UK 1965


Director: Roman Polanski

Production co: Compton/Tekli

Producer: Gene Gutowski

Screenplay: Roman Polanski, Gerard Brach

Cinematography: Gilbert Taylor

Editor: Alastair McIntyre

Sound: Stephen Dalby

Music: Chico Hamilton

104 mins

16mm/Black & White




Carol Ledoux, a Belgian girl, works as a manicurist in London, sharing a flat with her sister Helen. Moody and inclined to fits of abstraction, she seems oppressed by the frequent presence in the flat of her sister’s lover Michael, and fastidiously objects to finding his toothbrush and razor lying about; and her own boyfriend, Colin, is puzzled by her coldness and indifference to him. Left alone when Helen and Michael go on holiday to Italy, Carol begins to go to pieces, suffers from hallucinations, is fired from her job, shuts herself up in the flat and disconnects the telephone after receiving an abusive call from Michael’s wife (intended for Helen). Worried because he hasn’t been able to get in touch with her, Colin calls at the flat, and breaks down the door when he is unable to make her open it; frightened, she bludgeons him to death, throws his body into the bath, and tries to barricade the broken door.

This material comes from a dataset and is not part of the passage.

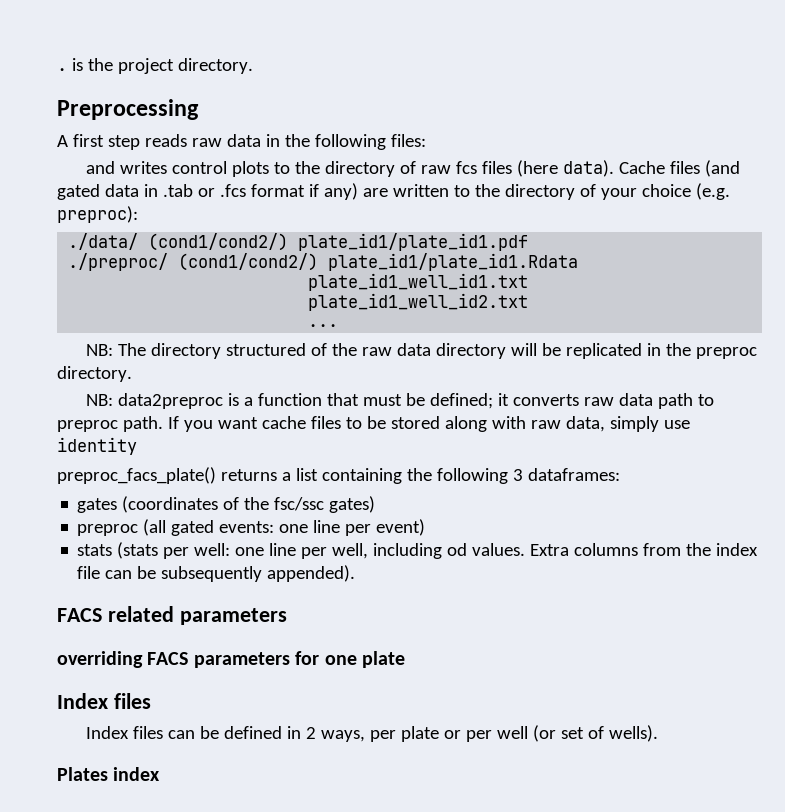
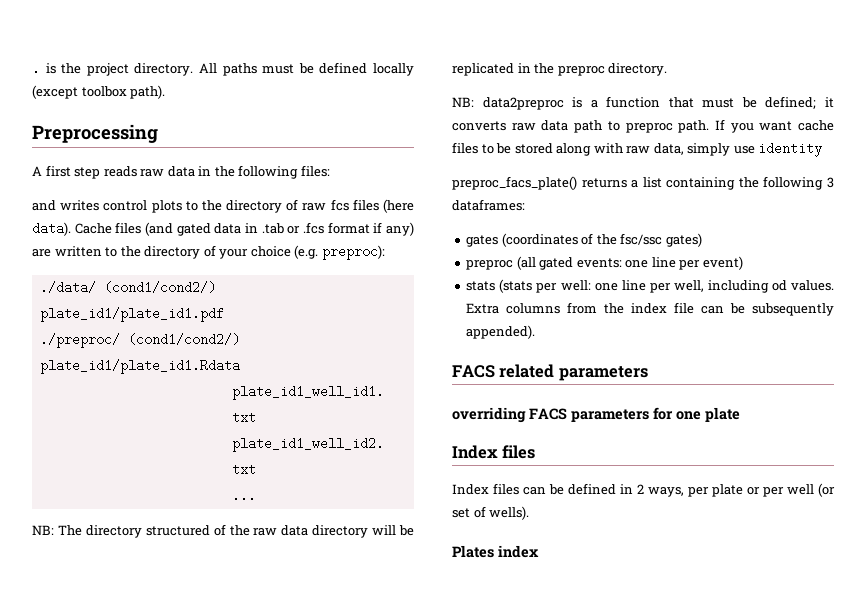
(253, 66) none -> [199,62,415,76] [32,85,166,99] All paths must be defined locally (except toolbox path).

Then the landlord calls for the rent and forces his way in; at first appalled at the mess, he gets the wrong idea, starts to make advances, and is slashed to death with Michael’s razor. Returning from their holiday, a horrified Helen and Michael find her lying inert and staring-eyed on the floor. 

Press Materials


“In the 1960s Polanski, like a number of foreign directors, was drawn to the UK and the trendiness of the ‘Swinging London’ scene. Repulsion was his first English language film and financed by Compton, an exploitation movie company that wanted to go arty/legit and saw the expatriate Pole, much acclaimed for Knife in the Water (1962) as the ideal and cheap(ish) way to do so.

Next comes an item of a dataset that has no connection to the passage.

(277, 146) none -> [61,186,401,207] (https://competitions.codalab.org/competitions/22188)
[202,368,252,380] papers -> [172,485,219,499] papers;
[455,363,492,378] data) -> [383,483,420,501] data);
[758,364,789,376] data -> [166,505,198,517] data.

Repulsion's plot is simple: Carol (Catherine Deneuve), a young Belgian woman, lives in a London apartment with her older sister, Helen. Carol is a bit unhinged, with a revulsion to men and sex. Naturally, then, nice guy Colin's attempts to chat her up don't get very far. Helen, meanwhile, is carrying on with a married man, Michael (trivia buffs might care to note that Repulsion features the first orgasm ever heard in British cinema). Helen and Michael go off on holiday, leaving Carol alone in the flat. It doesn't take long for her to crack up completely...

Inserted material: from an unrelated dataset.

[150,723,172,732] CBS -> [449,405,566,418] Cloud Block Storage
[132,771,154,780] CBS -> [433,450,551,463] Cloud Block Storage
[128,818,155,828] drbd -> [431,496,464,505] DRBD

Repulsion is one of those rare horror films which manages to transcend its genre ghetto to be a must see for anyone with an interest in cinema generally. In this, and many other ways, it follows in the footsteps of Hitchcock's Psycho and Powell's Peeping Tom. Like Hitchcock's film, Repulsion is a prime example of the cinema as shock machine: Everyday sounds—dripping taps, ticking clocks, and bells—resonate with menace. Phantom attackers suddenly appear. Walls split open, or have hands emerge from them. An intruder is slashed up with a straight razor. But, like Peeping Tom (with which it shares an opening shot of an eye, along with Bunuel's Un Chien Andalou) there's little mystery about what's going on. Instead, the emphasis is upon exploring the lead characters insanity. And here Repulsion, with its more straightforward plotting, is more believable than Powell's film.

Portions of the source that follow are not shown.